**Material supplied**
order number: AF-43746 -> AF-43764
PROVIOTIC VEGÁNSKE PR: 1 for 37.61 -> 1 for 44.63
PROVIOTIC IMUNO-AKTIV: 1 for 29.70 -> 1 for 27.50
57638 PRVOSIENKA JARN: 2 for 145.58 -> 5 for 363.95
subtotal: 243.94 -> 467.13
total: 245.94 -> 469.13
...
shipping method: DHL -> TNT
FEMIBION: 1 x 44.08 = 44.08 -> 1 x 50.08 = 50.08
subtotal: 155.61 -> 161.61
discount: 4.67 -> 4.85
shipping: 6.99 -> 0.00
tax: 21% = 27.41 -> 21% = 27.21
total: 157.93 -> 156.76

**Aim of the task**
For the records above, state how many lines include "subtotal", giving no more than the number.

**Task output**
2